We remember being forgiven. We forget that we’re supposed to pass it on.
Jesus, sitting on a hillside at the beginning of his most famous sermon, speaks a single sentence that connects these two things permanently: “Blessed are the merciful, for they’ll receive mercy.”
One Sentence on a Hillside
The Beatitudes open the Sermon on the Mount, and they’re among the most recognizable words Jesus ever spoke. Blessed are the poor in spirit. Blessed are those who mourn. Blessed are the meek. Each one announces a startling reversal: the people the world overlooks are the ones God honours.
The fifth beatitude, “Blessed are the merciful, for they’ll receive mercy,” fits within this larger pattern, but it also introduces something new. The other beatitudes describe conditions: poverty of spirit, grief, meekness, hunger for righteousness. This one describes an action. It’s about something you do. Mercy is a practice, a choice, a way of meeting another person’s failure or need with tenderness when you have every right to respond with harshness.
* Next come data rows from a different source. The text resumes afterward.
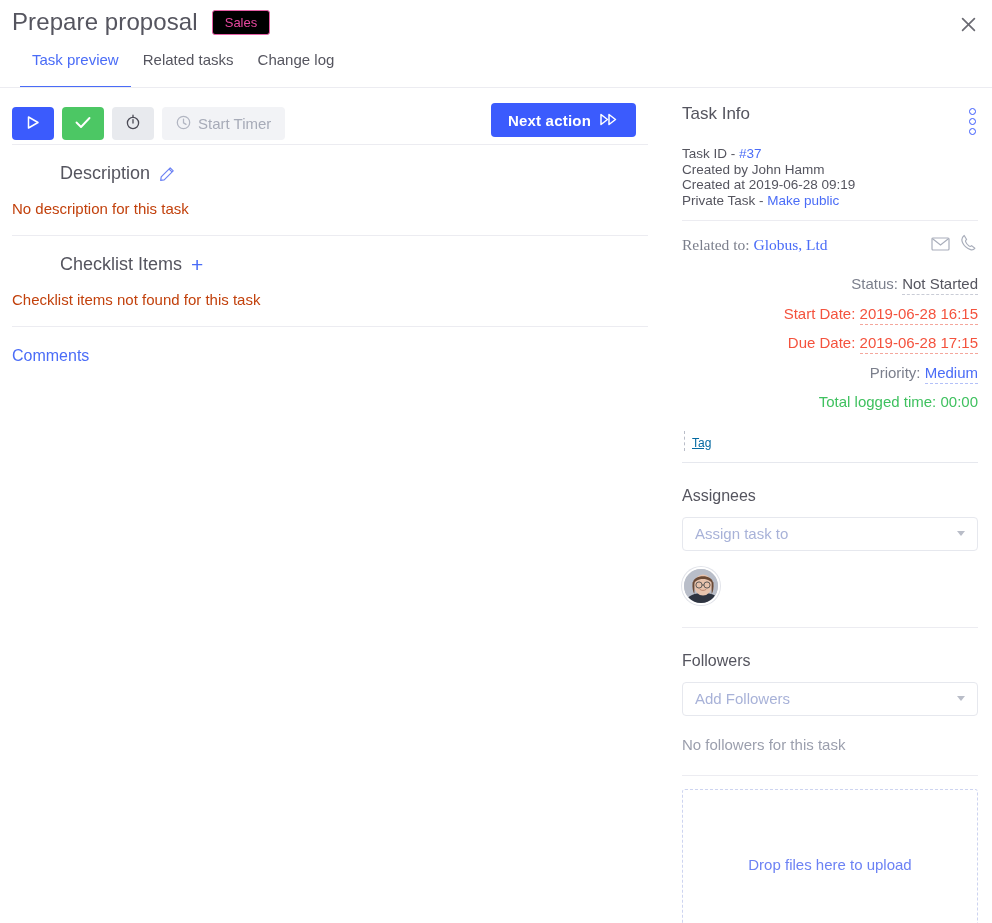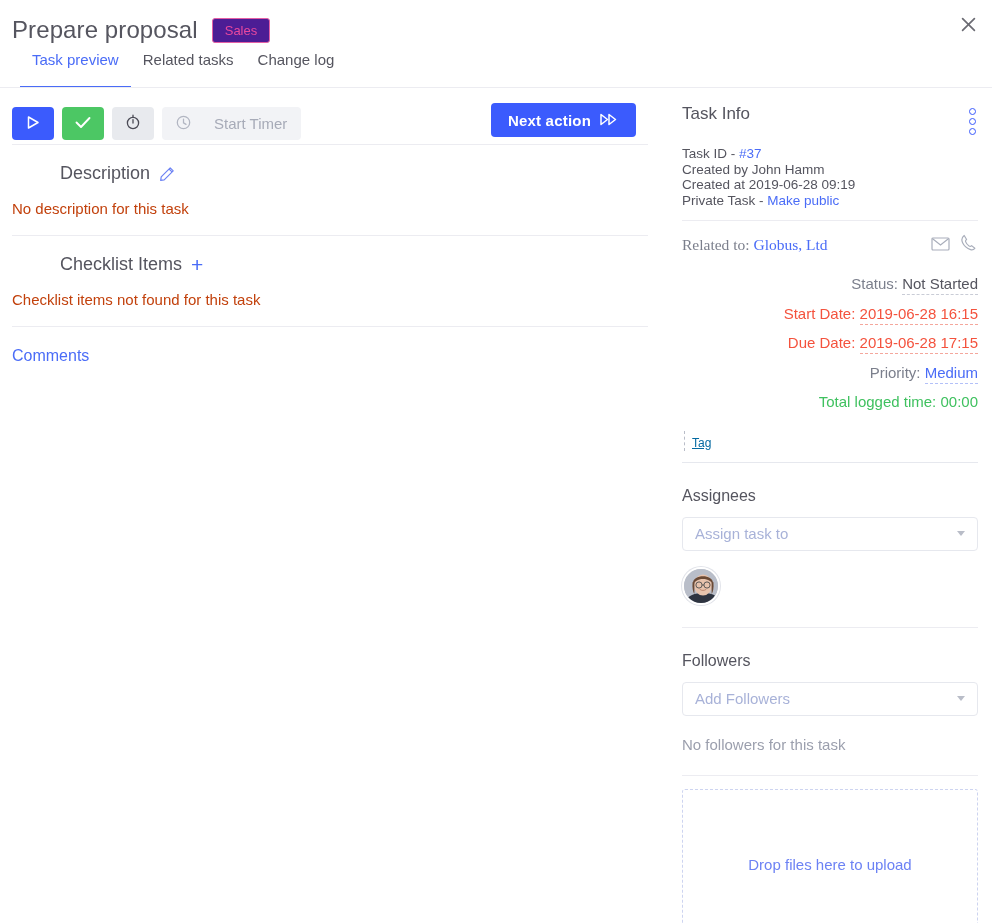"Prepare proposal" .title-row { top: 16px -> 8px }
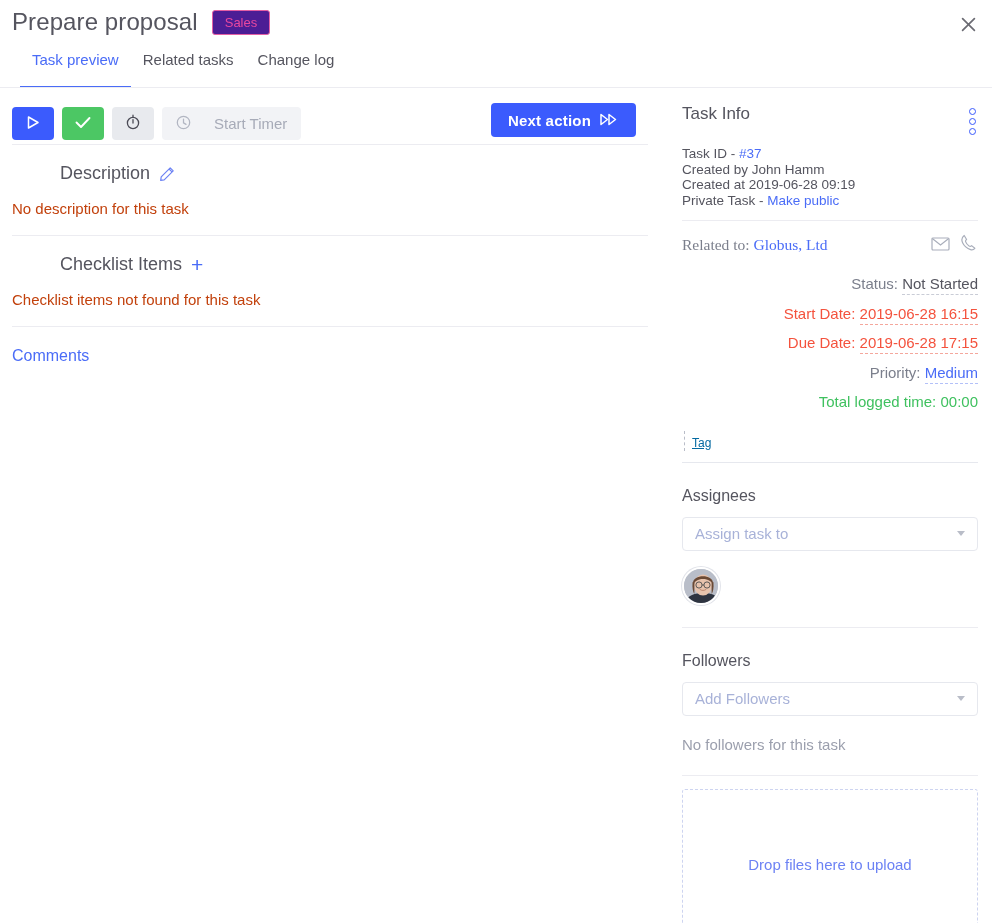"Sales" .badge { background: #4c1d95 -> #000000 }
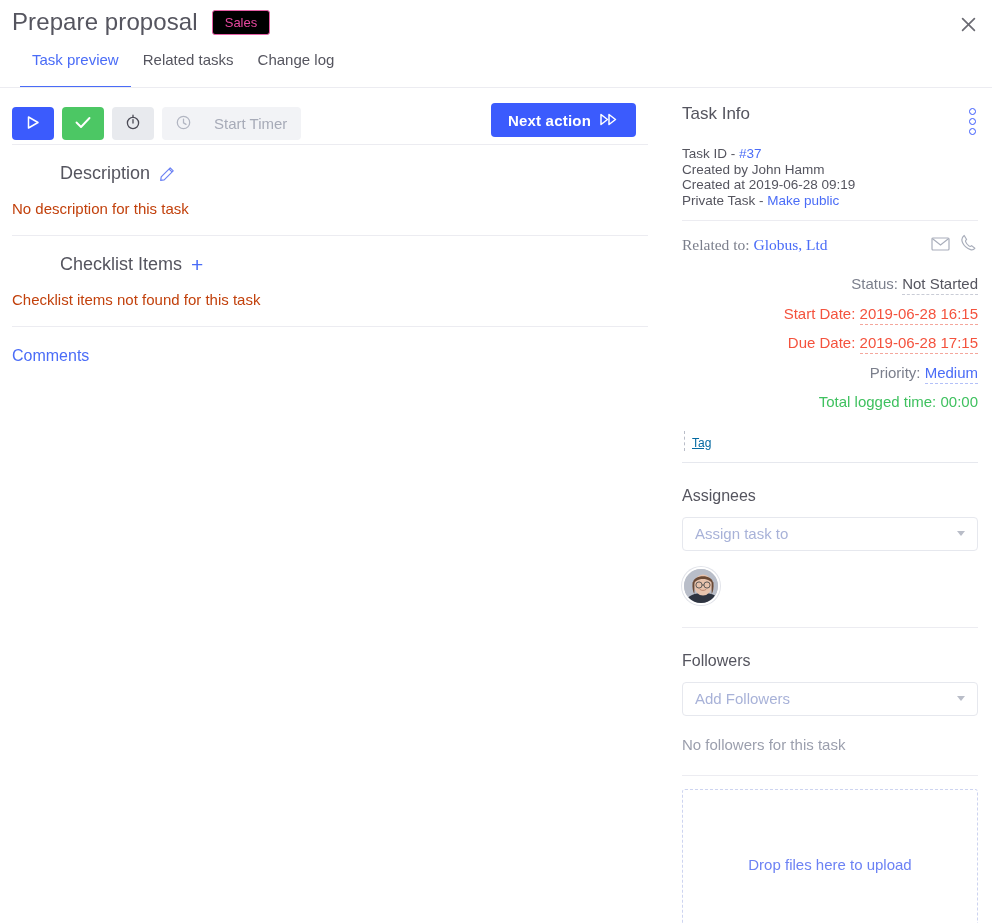"Start Timer" .tb-timer { gap: 23px -> 7px }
The Greek word is eleemones, from eleos, which carries the sense of pity, compassion, and active kindness toward someone in distress. In the Septuagint, the Greek translation of the Old Testament, eleos is used to translate the Hebrew word chesed, one of the richest words in all of scripture. Chesed is the loyal, covenant love of God, the love that pursues, forgives, restores, and refuses to let go. When Jesus says, “blessed are the merciful,” the entire weight of Israel’s experience of God’s faithfulness stands behind the word.
This matters because it means mercy, as Jesus uses it, has depth. It’s rooted in the character of God. It’s the human expression of the divine posture toward a broken world. When you show mercy to someone, you’re doing what God has been doing since the beginning of the story.
Mercy in the Sermon on the Mount
The fifth beatitude doesn’t stand alone. It lives inside a sermon that’s saturated with mercy from start to finish.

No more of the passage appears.